Setelah menutup agen perjalanannya, di awal pandemi Covid-19 ia melihat peluang bisnis jasa penyemprotan disinfektan. Namun itu tidak bertahan lama. Dengan modal seadanya, ia coba bisnis kuliner bersama kawan lamanya. Ia memilih menu daging asap yang dipadukan dengan sambal khas serta nasi. Se’i Sapiku namanya. Penjualan kebanyakan dilakukan dengan sistem daring, karena mobilitas masyarakat dibatasi. Dari situlah momentum kebangkitan Randy.

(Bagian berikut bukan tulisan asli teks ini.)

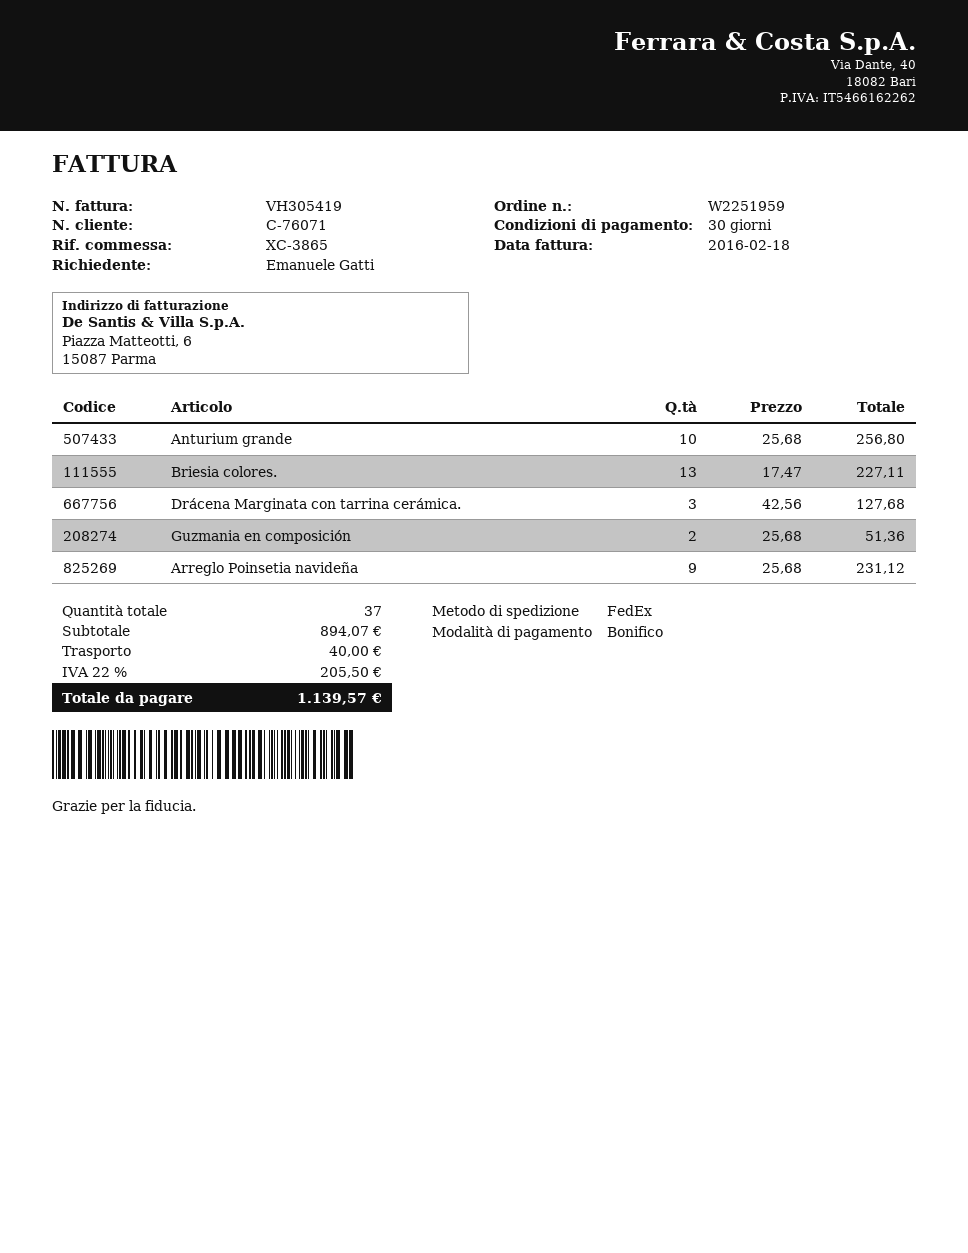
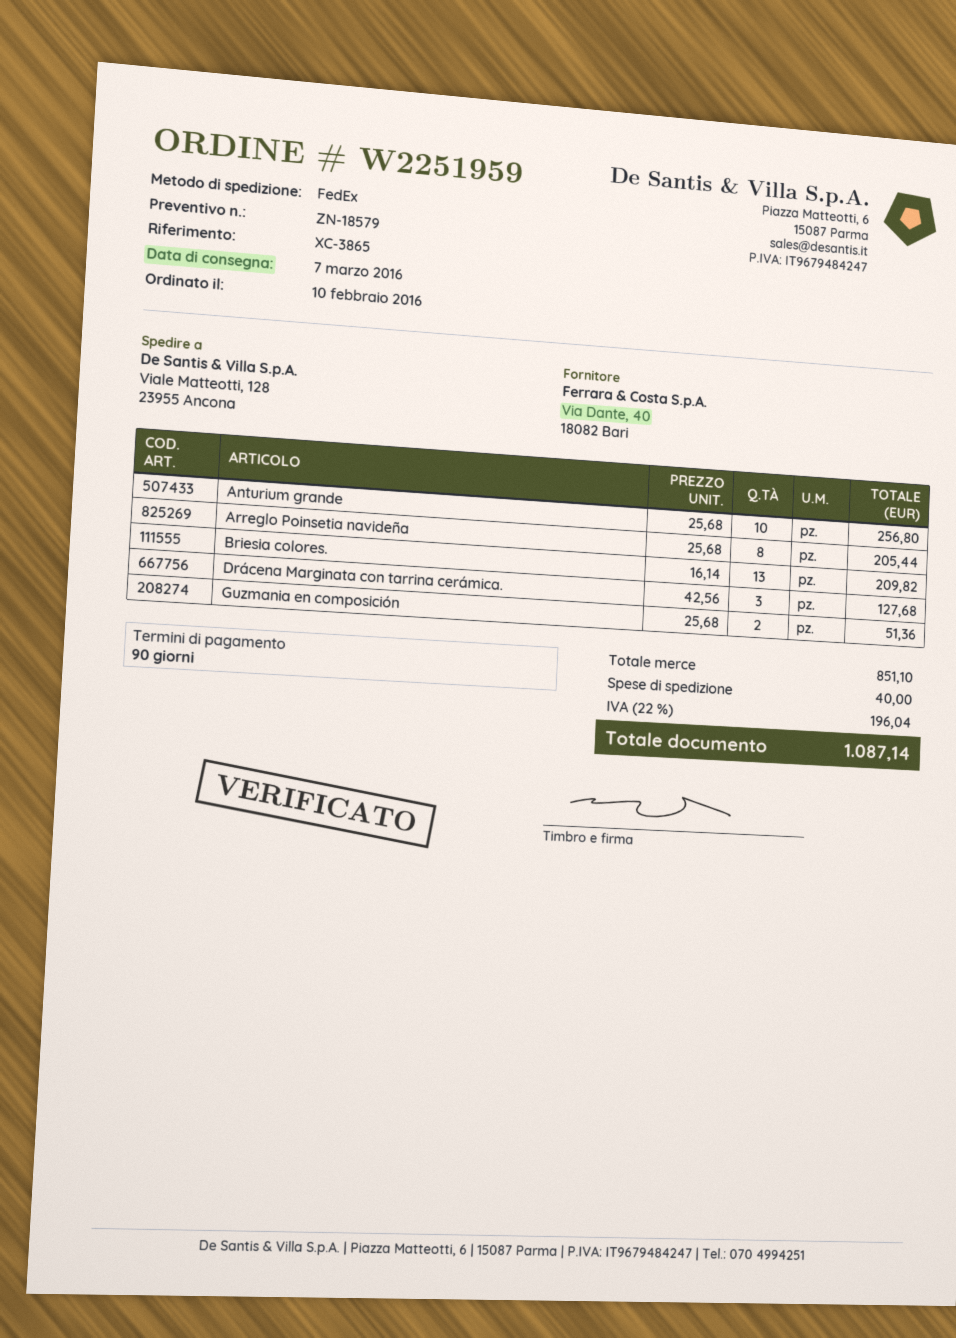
payment terms: 30 days -> 90 days
Briesia colores.: 13 x 17.47 = 227.11 -> 13 x 16.14 = 209.82
Arreglo Poinsetia navideña: 9 x 25.68 = 231.12 -> 8 x 25.68 = 205.44
subtotal: 894.07 -> 851.10
tax: 22% = 205.50 -> 22% = 196.04
total: 1139.57 -> 1087.14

Tahun itu masyarakat pas menggandrungi se’i sapi. Kebetulan juga, di Surabaya belum banyak yang menjual kuliner khas Nusa Tenggara Timur tersebut. Karena berkongsi dengan beberapa orang, cabang usahanya cepat menyebar. Sukses di Kota Pahlawan langsung diikuti dengan modifikasi bisnis menjadi model kemitraan. Alhasil, saat ini warung se’i itu sudah tersedia di beberapa kota. Pengelolaannya dipusatkan di Jakarta dan Surabaya.
Tak puas sampai di situ, Randy melihat peluang lainnya. Yakni kebutuhan gawai yang kian meningkat. Khususnya setelah pemerintah menjalankan program work from home dan school from home. Ibu-ibu ataupun pekerja kantoran banyak yang tiba-tiba harus membeli laptop dan smartphone. Pada akhir tahun lalu, ia membuka gerai seluler Ibros Store.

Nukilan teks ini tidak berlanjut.